Pembangunan Monorel Mandek, Operator Salahkan Pemprov DKI

Sejumlah perencanaan dalam business plan tak mendapat restu dari Pemerintah Provinsi DKI Jakarta.

oleh Andi Muttya Keteng diperbarui 06 Mei 2014, 21:21 WIB
Fondasi monorel terbengkalai di tengah ruas Jalan Rasuna Said, Jakarta. Proyek yang menghubungkan beberapa titik di Jakarta, saat ini menjadi onggokan besi tua yang mengganggu keindahan.(Antara)

Liputan6.com, Jakarta - Sejak Gubernur DKI Jakarta Joko Widodo meletakkan batu pertama untuk menandai dimulainya pembangunan monorel di Jakarta, sejak itu pula pembangunan transportasi massal itu mandek.

Dirut PT Jakarta Monorel John Aryananda mengatakan, proyek monorel mandek karena terhambat permasalahan bussines plan (perencanaan pembangunan). Sehingga perjanjian kerja sama (PKS) sulit diteruskan.

Masih kata John, sejumlah perencanaan dalam business plan tak mendapat restu dari Pemerintah Provinsi DKI Jakarta. Pemprov DKI juga kerap mengoreksi perencanaan bisnis Jakarta Monorel. Salah satunya terkait jumlah penumpang.

"Kita awalnya bikin bussines plan dengan penumpang 250.000 per hari, terus Pemprov bilang nggak mungkin, kebanyakan," ujarnya di kawasan Setiabudi, Jakarta Selatan, Selasa (6/5/2014).

PT JM pun mengubah skema bisnis dengan mencari keuntungan dari non-tiket karena jumlah penumpang tidak akan mencapai 250.000 orang per hari. Akhirnya, PT JM memutuskan untuk menarik keuntungan dari penjualan area komersil seperti kios-kios di stasiun dan iklan, bukan lagi dari penjualan tiket.
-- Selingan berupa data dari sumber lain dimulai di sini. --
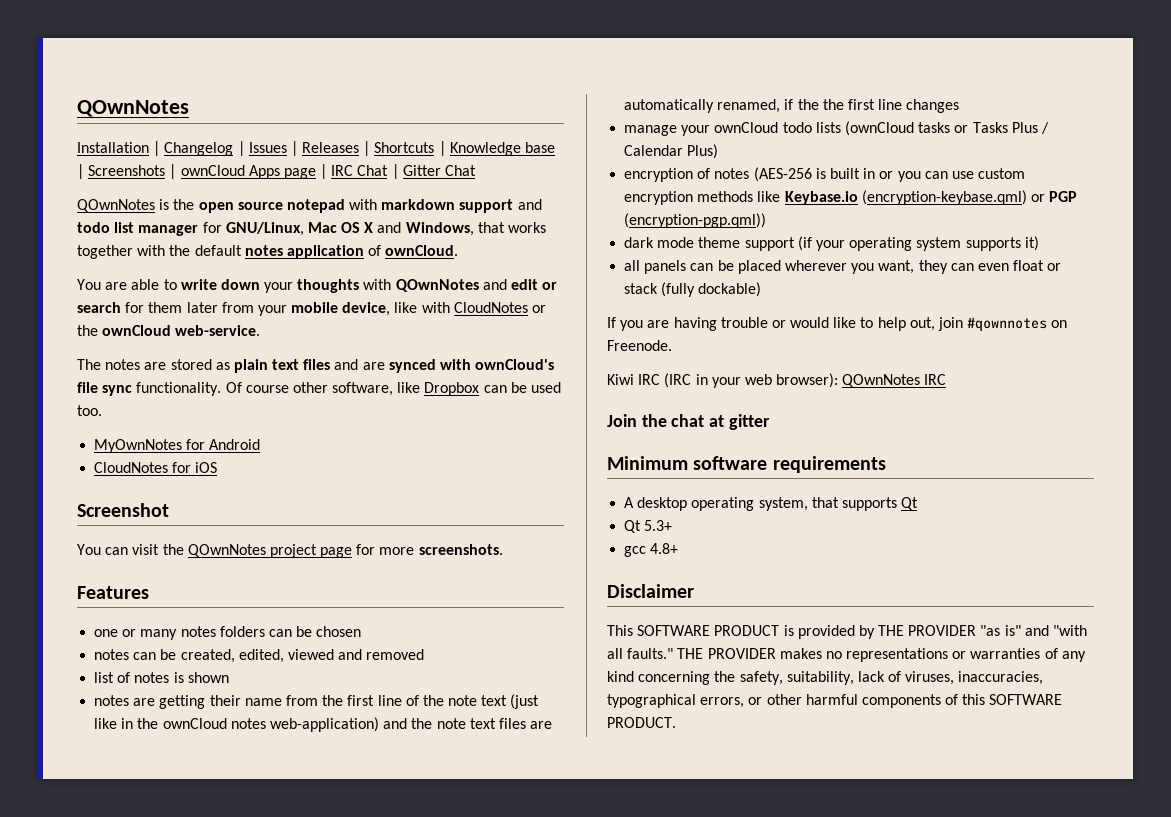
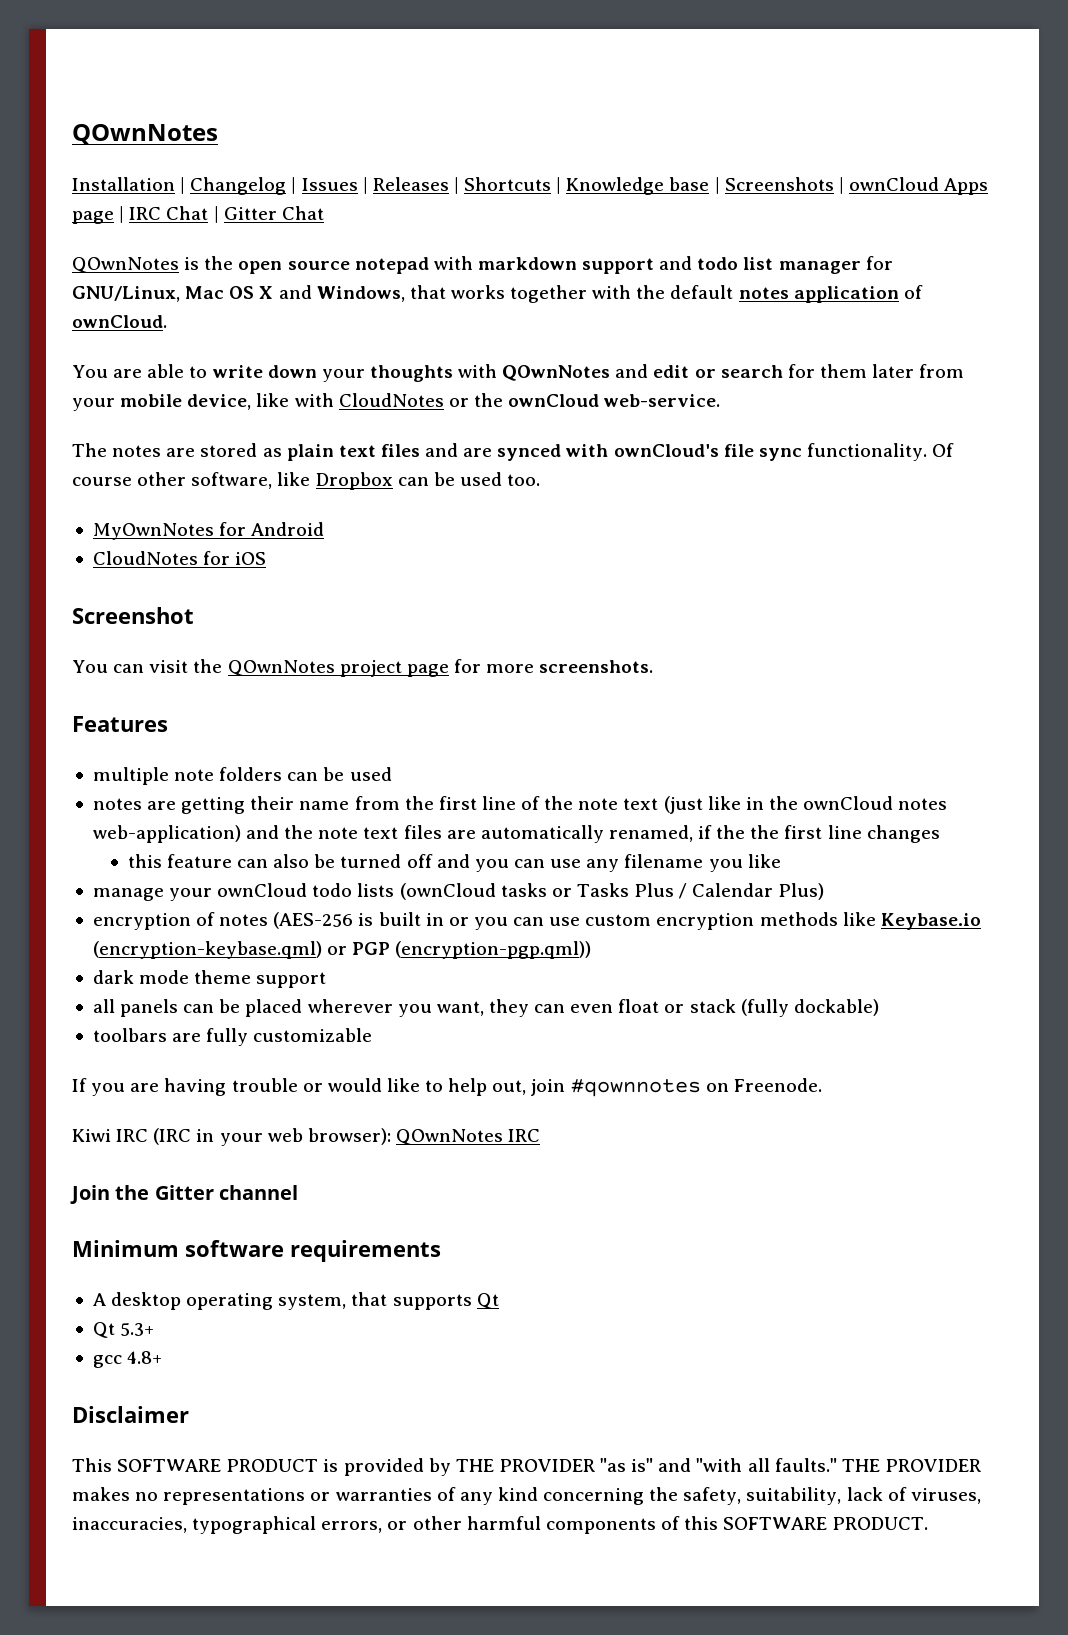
[94,626,362,640] [94,649,425,663] [94,672,229,683] one or many notes folders can be chosen // notes can be created, edited, viewed and removed // list of notes is shown -> [92,767,392,785] multiple note folders can be used
(960, 106) none -> [127,854,781,872] // this feature can also be turned off and you can use any filename you like
[797,236,1039,251] (if your operating system supports it) -> (327, 980) none
(762, 289) none -> [92,1028,373,1046] // toolbars are fully customizable
[671,414,770,430] chat at gitter -> [154,1185,299,1200] Gitter channel

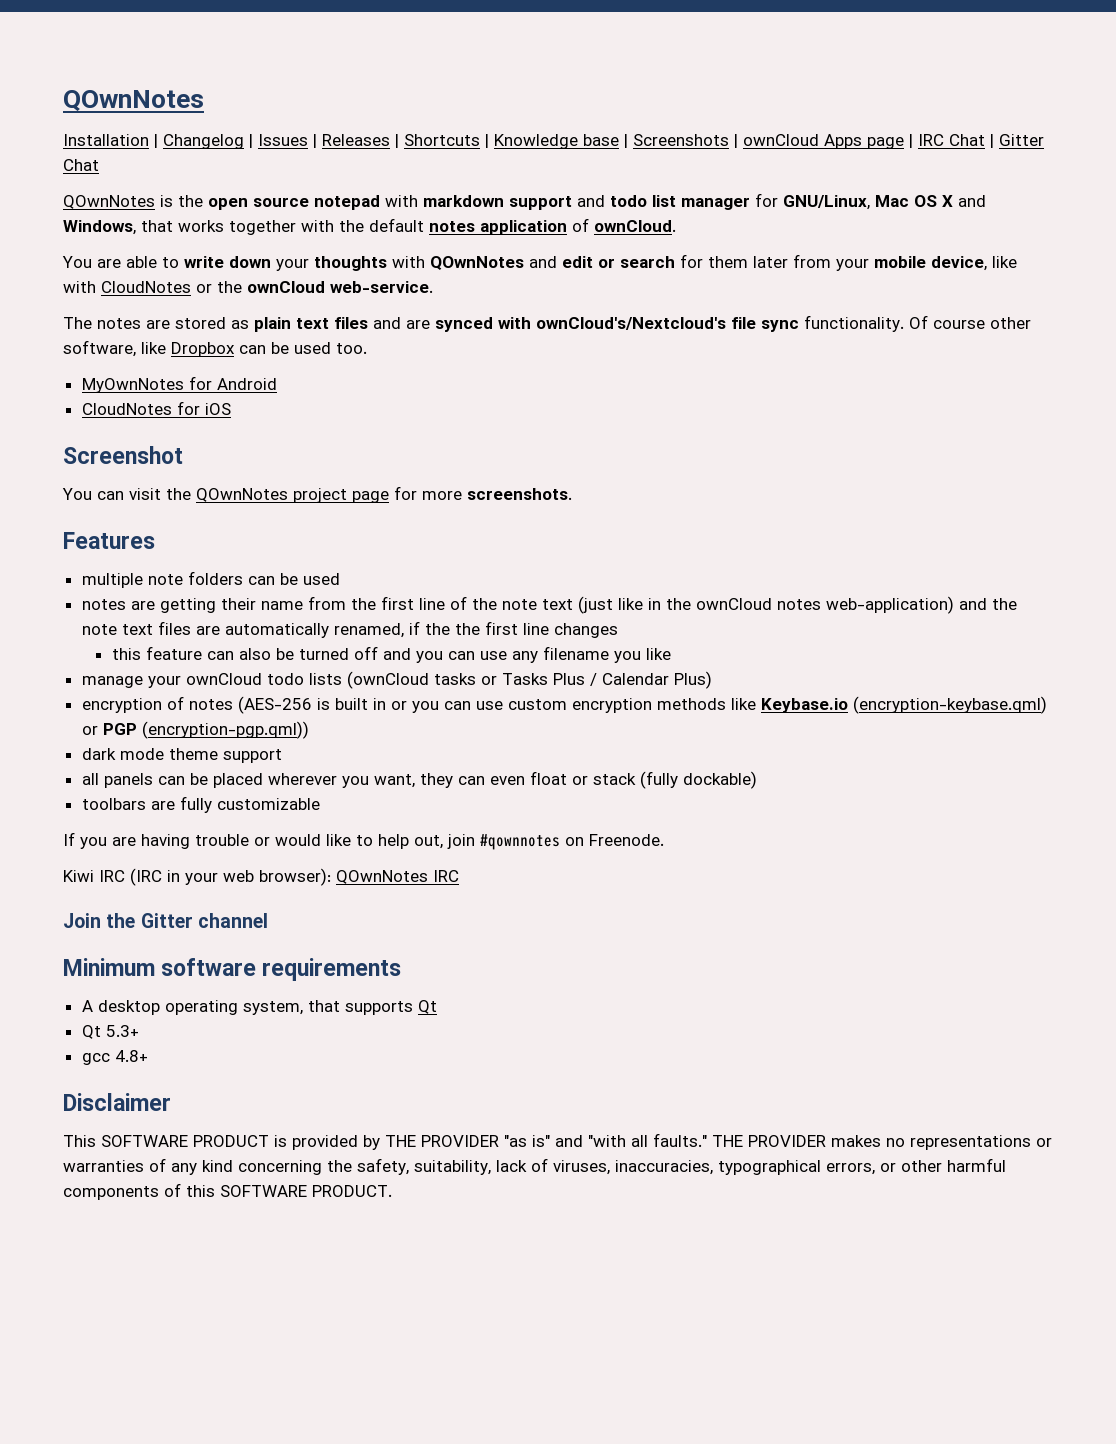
[613,444,719,457] ownCloud's -> [536,317,726,330] ownCloud's/Nextcloud's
PT JM juga mengajukan operasi monorel oleh mereka sendiri maksimal 50 tahun hingga balik modal. "Namun lagi-lagi ditolak Pemprov DKI. Kajian bisnis kita untuk menjalankan bisnis selama 50 tahun dinilai terlalu besar mengambil keuntungan, padahal kita sudah buka rahasia hitung-hitungan bisnis kita," tutur John.

Disamping itu, lanjutnya, pembahasan PKS lambat karena banyaknya aturan baru dalam perjanjian tahun 2004 hingga 2014. Di antaranya, aturan mengenai kerjama pemerintah dan swasta, aturan perkeretaapian, dan terkait Peraturan Gubernur dan Perda DKI mengenai tata ruang.

John memisalkan, untuk stasiun strukturnya menggunakan ruang udara ke atas. Namun, aturan yang ada sama seperti aturan jembatan mall, seperti di Glodok, Pasar Baru, Pondok Indah Mall, dan Grand Indonesia. "Itu kan beda, kita ini untuk transportasi, bukan untuk mall," tegasnya.

Persoalan depo monorel untuk parkir dan perawatan, menurut John, juga ikut menjadi hambatan. PT JM membutuhkan area 7 sampai 10 hektar di dalam kota untuk Depo. Ia mengatakan, seandainya Pemprov DKI tidak bersedia menyediakan lahan, pihaknya masih mampu menyewa atau membeli lahan.

"Tapi izinnya itu tidak bisa keluar. Saya berharap ada perubahan aturan dari Pemprov DKI khusus untuk Monorel," tandasnya.